§ **Brief**: Each entry should be returned exactly as written, with no pictures carried over.

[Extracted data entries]
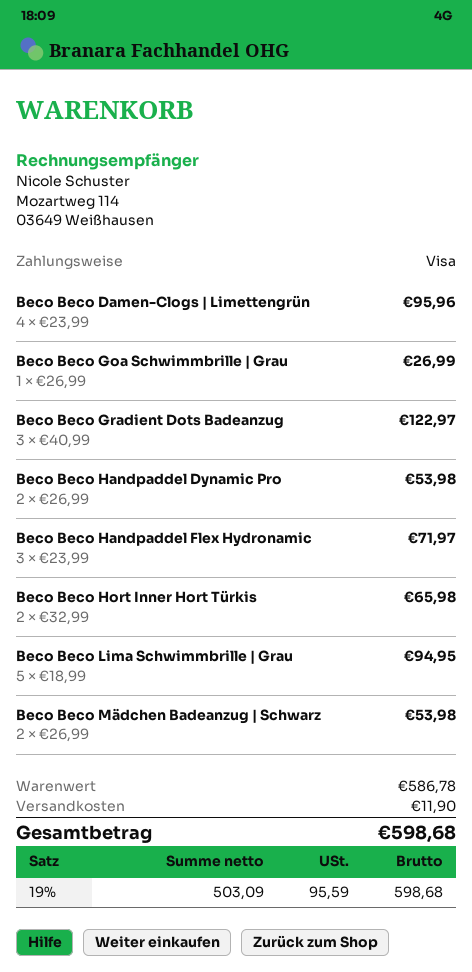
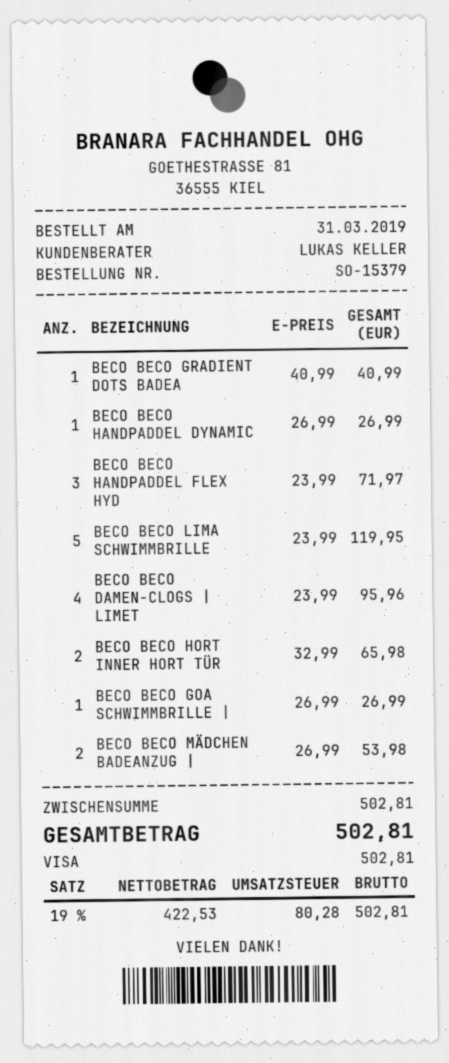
Beco Beco Gradient Dots Badeanzug: 3 x 40.99 = 122.97 -> 1 x 40.99 = 40.99
Beco Beco Handpaddel Dynamic Pro: 2 x 26.99 = 53.98 -> 1 x 26.99 = 26.99
Beco Beco Lima Schwimmbrille | Grau: 5 x 18.99 = 94.95 -> 5 x 23.99 = 119.95
subtotal: 586.78 -> 502.81
shipping: 11.90 -> none
net: 503.09 -> 422.53
tax: 19% = 95.59 -> 19% = 80.28
total: 598.68 -> 502.81

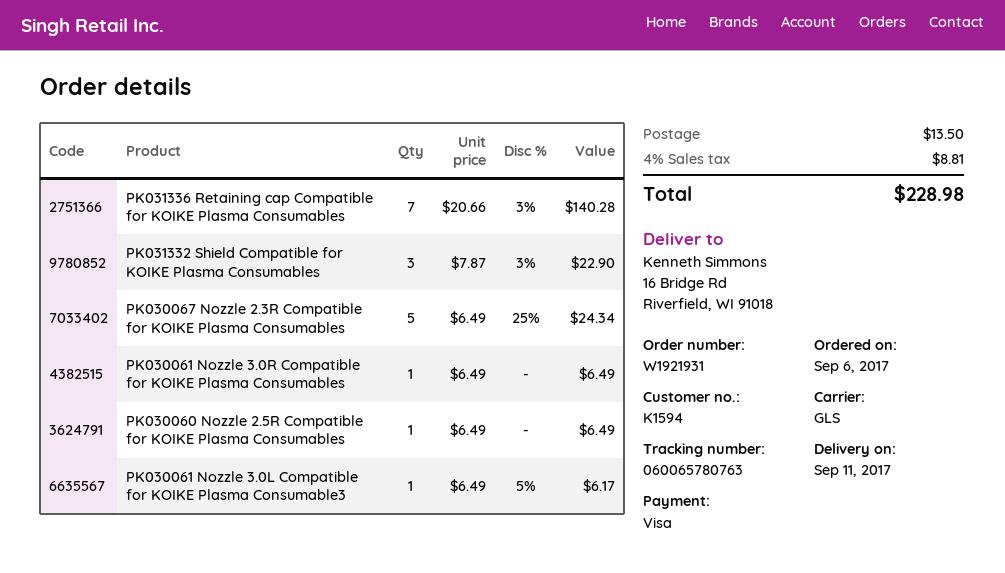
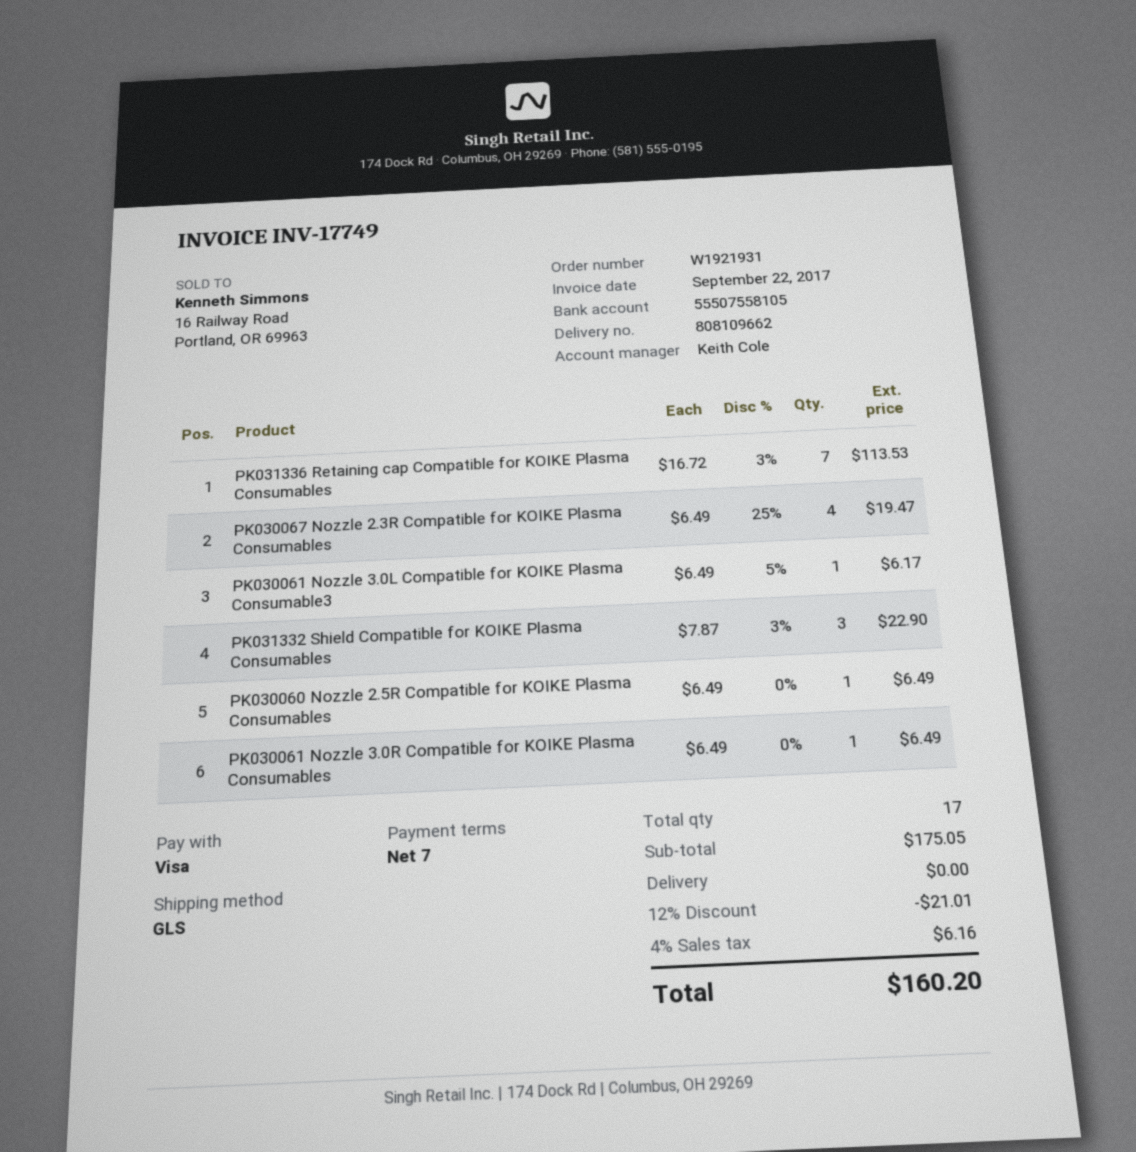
PK031336 Retaining cap Compatible for KOIKE Plasma Consumables: 7 x 20.66 - 3% = 140.28 -> 7 x 16.72 - 3% = 113.53
PK030067 Nozzle 2.3R Compatible for KOIKE Plasma Consumables: 5 x 6.49 - 25% = 24.34 -> 4 x 6.49 - 25% = 19.47
discount: none -> 12% = 21.01
shipping: 13.50 -> 0.00
tax: 4% = 8.81 -> 4% = 6.16
total: 228.98 -> 160.20

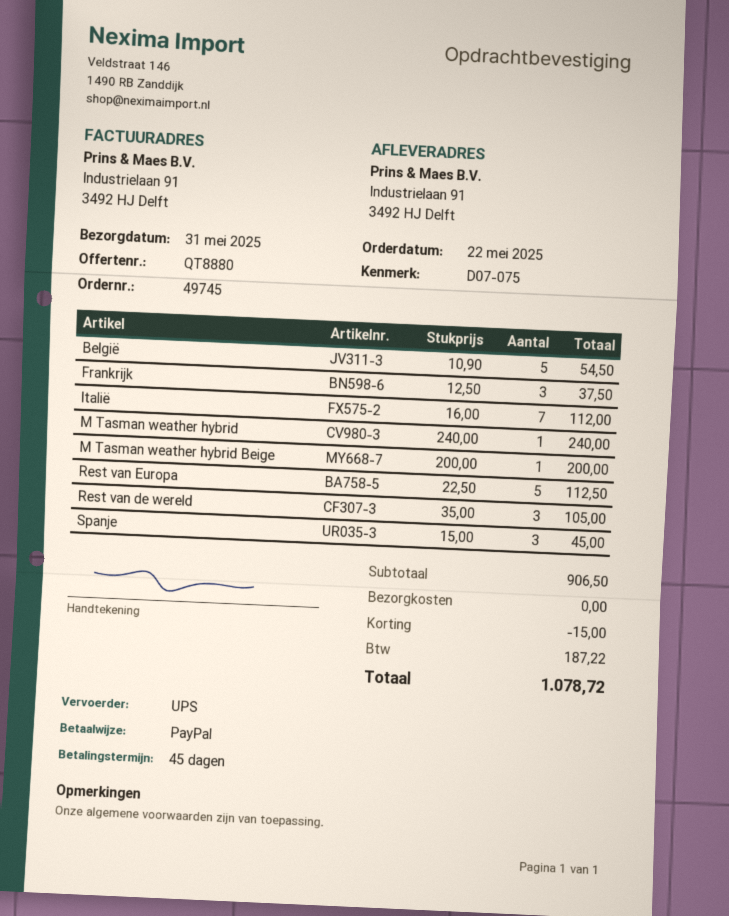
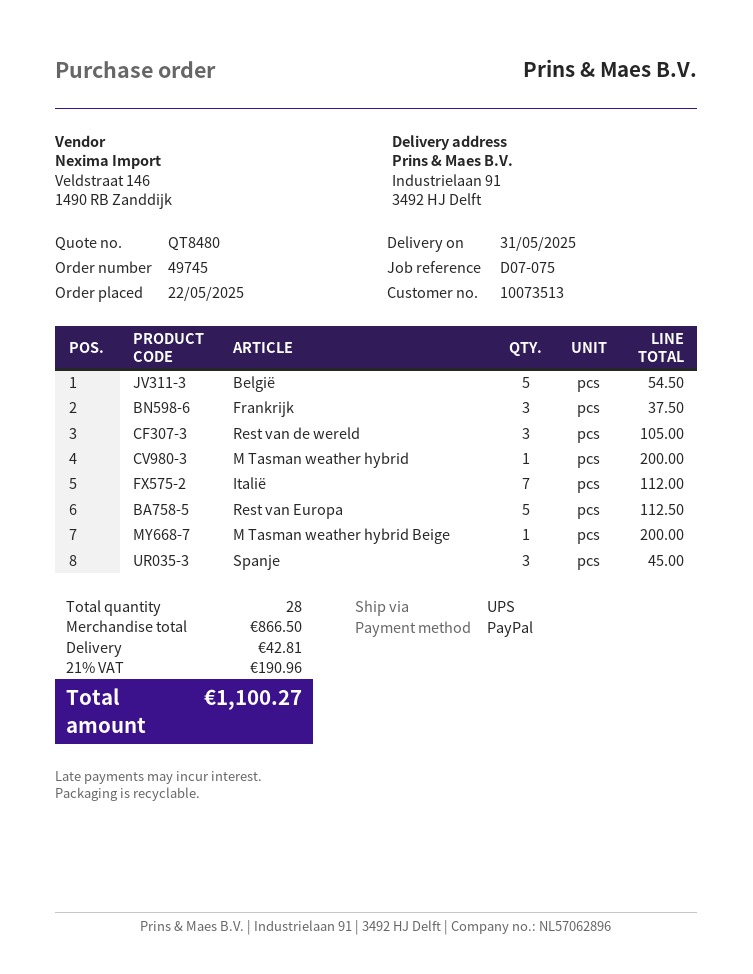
quote number: QT8880 -> QT8480
M Tasman weather hybrid: 1 for 240.00 -> 1 for 200.00
subtotal: 906.50 -> 866.50
discount: 15.00 -> none
shipping: 0.00 -> 42.81
tax: 187.22 -> 190.96
total: 1078.72 -> 1100.27

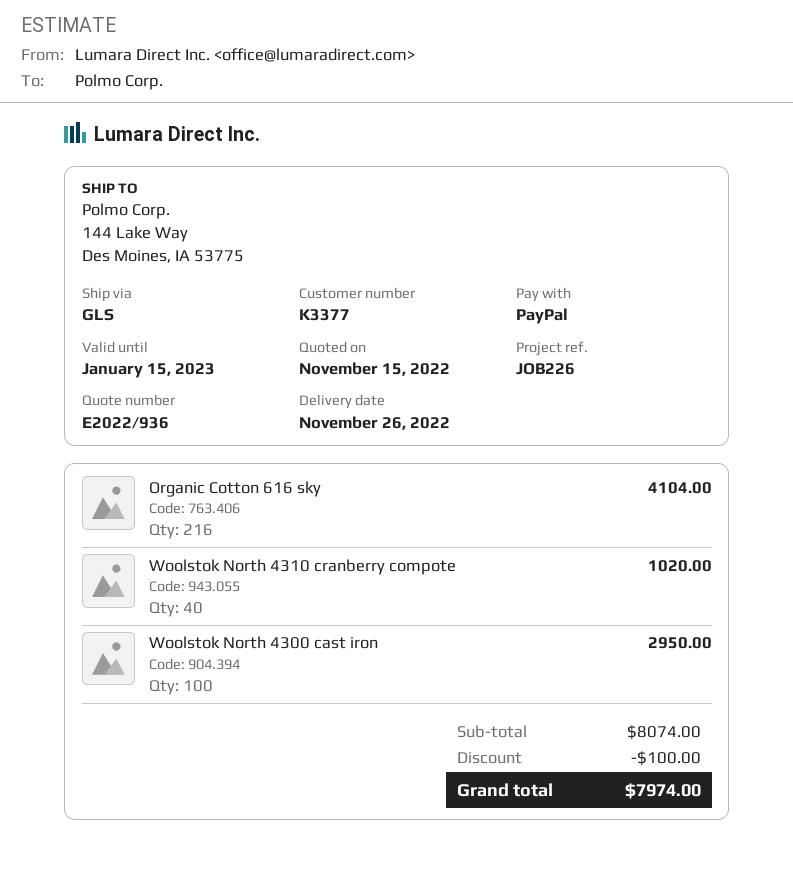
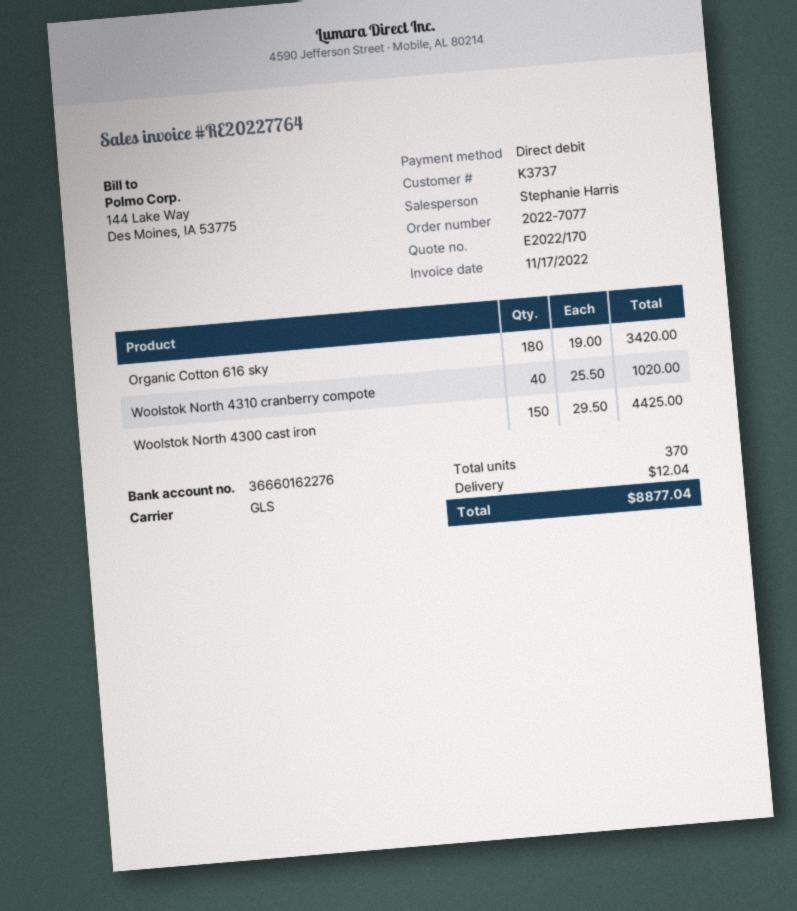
quote number: E2022/936 -> E2022/170
customer number: K3377 -> K3737
payment method: PayPal -> direct debit
Organic Cotton 616 sky: 216 for 4104.00 -> 180 for 3420.00
Woolstok North 4300 cast iron: 100 for 2950.00 -> 150 for 4425.00
discount: 100.00 -> none
shipping: none -> 12.04
total: 7974.00 -> 8877.04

§ **Solution to this exercise**:
Beco Beco Gradient Dots Badeanzug: 3 x 40.99 = 122.97 -> 1 x 40.99 = 40.99
Beco Beco Handpaddel Dynamic Pro: 2 x 26.99 = 53.98 -> 1 x 26.99 = 26.99
Beco Beco Lima Schwimmbrille | Grau: 5 x 18.99 = 94.95 -> 5 x 23.99 = 119.95
subtotal: 586.78 -> 502.81
shipping: 11.90 -> none
net: 503.09 -> 422.53
tax: 19% = 95.59 -> 19% = 80.28
total: 598.68 -> 502.81

PK031336 Retaining cap Compatible for KOIKE Plasma Consumables: 7 x 20.66 - 3% = 140.28 -> 7 x 16.72 - 3% = 113.53
PK030067 Nozzle 2.3R Compatible for KOIKE Plasma Consumables: 5 x 6.49 - 25% = 24.34 -> 4 x 6.49 - 25% = 19.47
discount: none -> 12% = 21.01
shipping: 13.50 -> 0.00
tax: 4% = 8.81 -> 4% = 6.16
total: 228.98 -> 160.20

quote number: QT8880 -> QT8480
M Tasman weather hybrid: 1 for 240.00 -> 1 for 200.00
subtotal: 906.50 -> 866.50
discount: 15.00 -> none
shipping: 0.00 -> 42.81
tax: 187.22 -> 190.96
total: 1078.72 -> 1100.27

quote number: E2022/936 -> E2022/170
customer number: K3377 -> K3737
payment method: PayPal -> direct debit
Organic Cotton 616 sky: 216 for 4104.00 -> 180 for 3420.00
Woolstok North 4300 cast iron: 100 for 2950.00 -> 150 for 4425.00
discount: 100.00 -> none
shipping: none -> 12.04
total: 7974.00 -> 8877.04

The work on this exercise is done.